START Given records
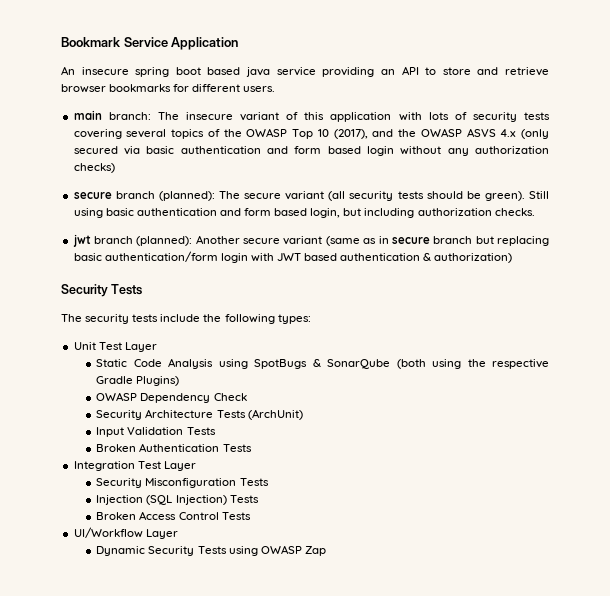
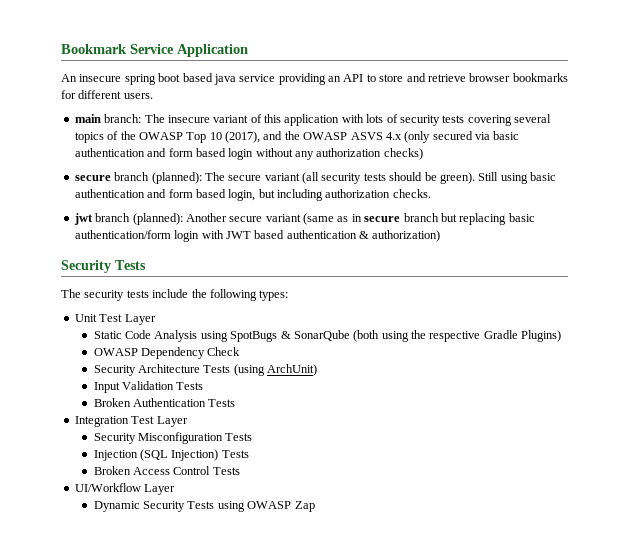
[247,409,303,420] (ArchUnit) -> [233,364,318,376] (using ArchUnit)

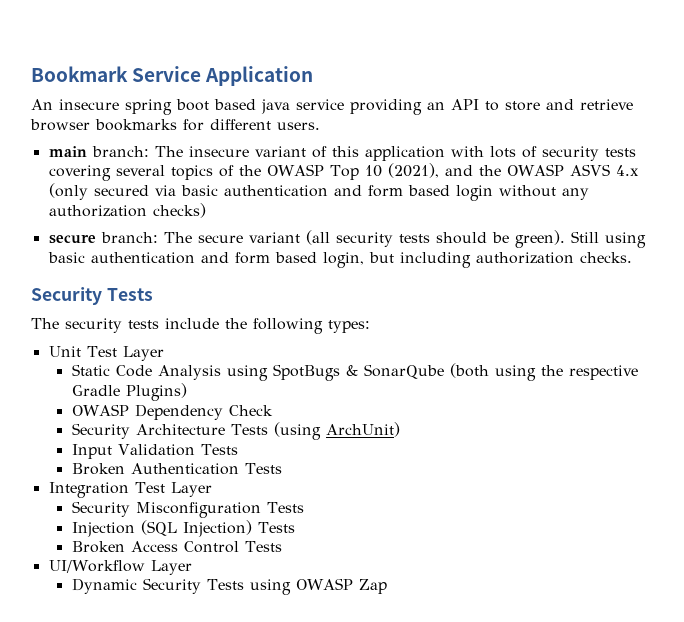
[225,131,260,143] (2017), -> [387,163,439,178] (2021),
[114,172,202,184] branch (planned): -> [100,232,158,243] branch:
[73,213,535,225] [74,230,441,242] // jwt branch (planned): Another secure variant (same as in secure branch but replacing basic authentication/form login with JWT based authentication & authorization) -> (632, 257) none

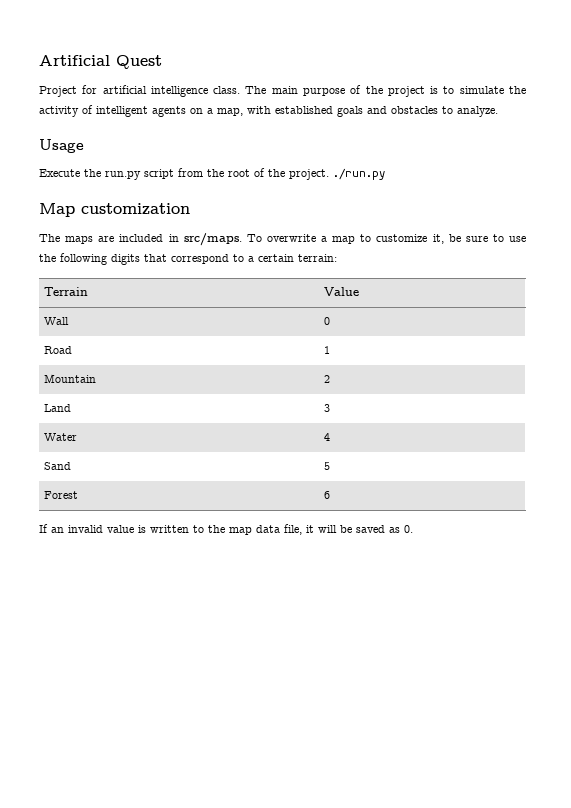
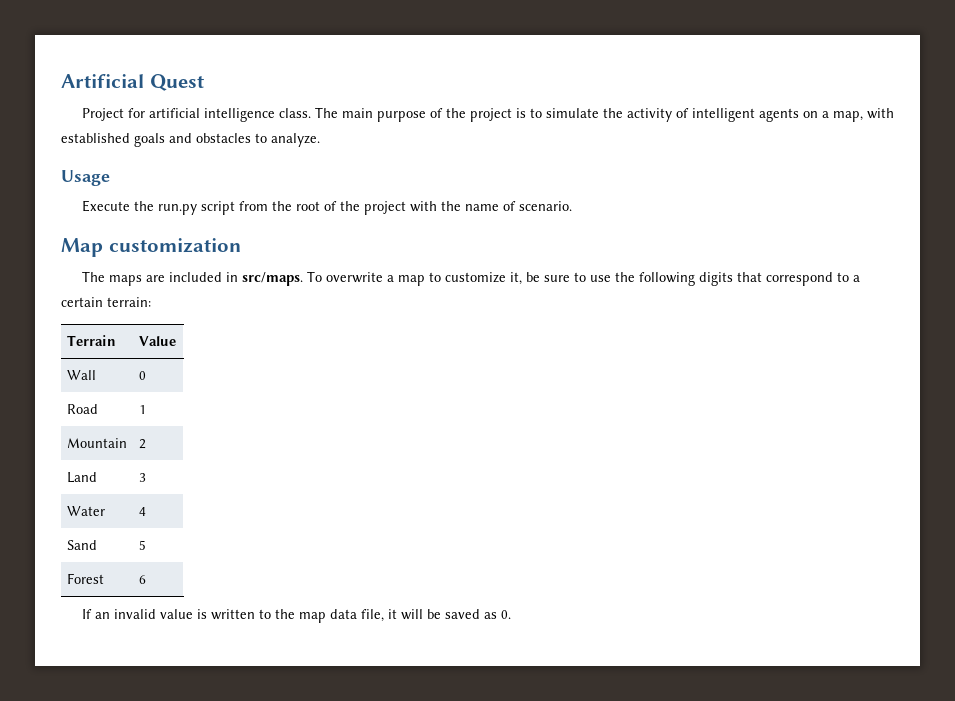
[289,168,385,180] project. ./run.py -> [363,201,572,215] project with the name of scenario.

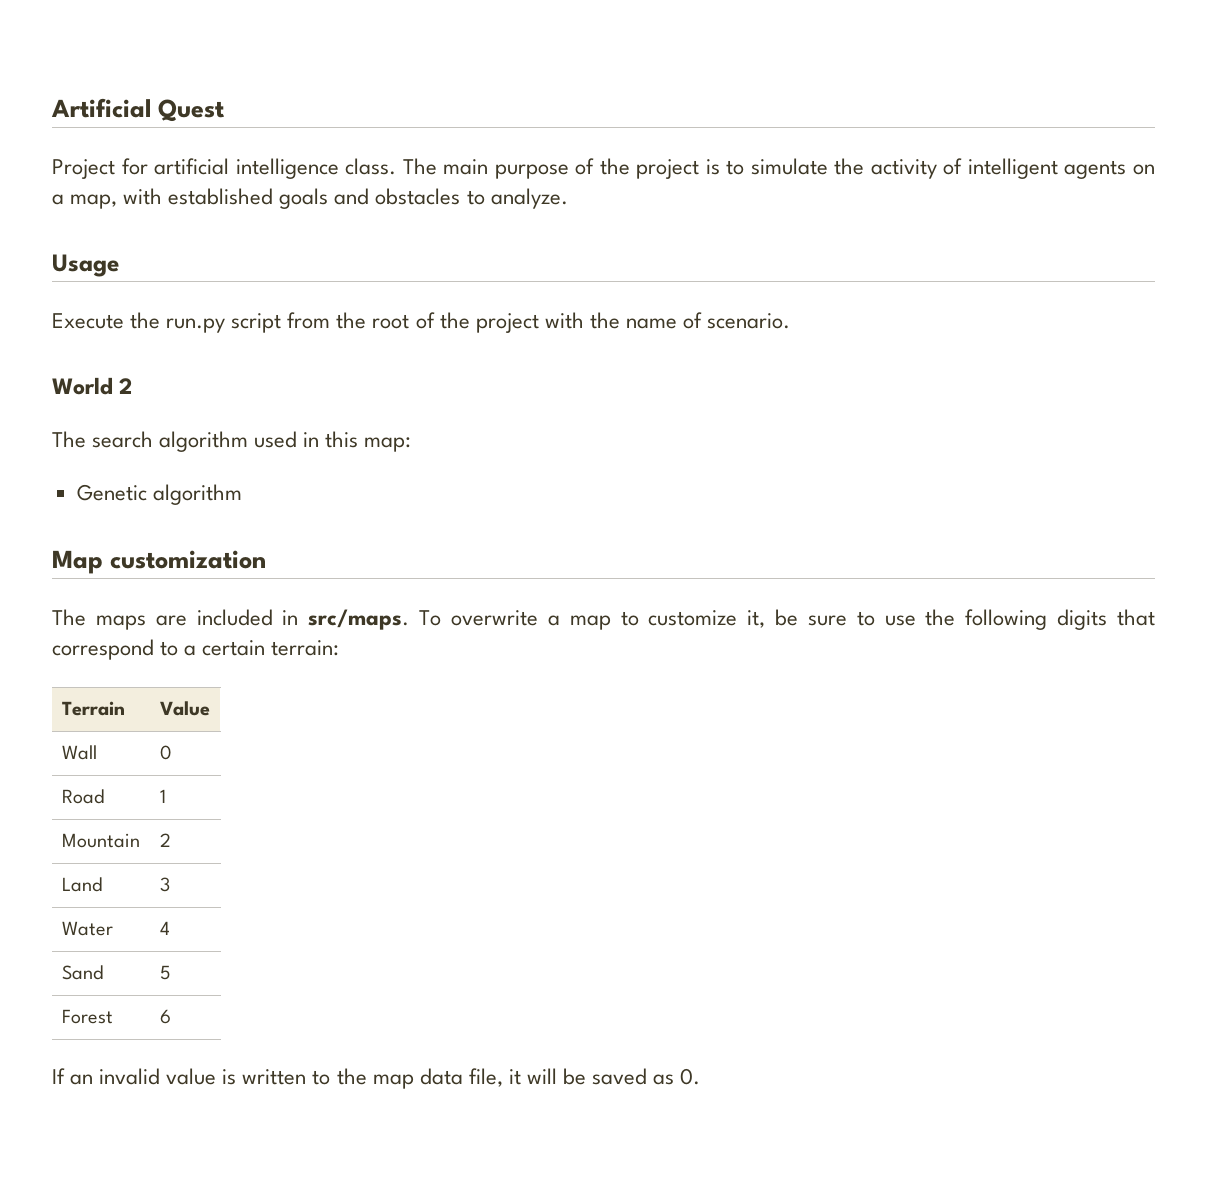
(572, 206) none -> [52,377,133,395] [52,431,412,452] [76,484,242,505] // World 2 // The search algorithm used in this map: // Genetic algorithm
END Given records
*What you need to do:*
Your copy must match the records above word for word and contain no pictures.

*Exercise result:*
[247,409,303,420] (ArchUnit) -> [233,364,318,376] (using ArchUnit)

[225,131,260,143] (2017), -> [387,163,439,178] (2021),
[114,172,202,184] branch (planned): -> [100,232,158,243] branch:
[73,213,535,225] [74,230,441,242] // jwt branch (planned): Another secure variant (same as in secure branch but replacing basic authentication/form login with JWT based authentication & authorization) -> (632, 257) none

[289,168,385,180] project. ./run.py -> [363,201,572,215] project with the name of scenario.

(572, 206) none -> [52,377,133,395] [52,431,412,452] [76,484,242,505] // World 2 // The search algorithm used in this map: // Genetic algorithm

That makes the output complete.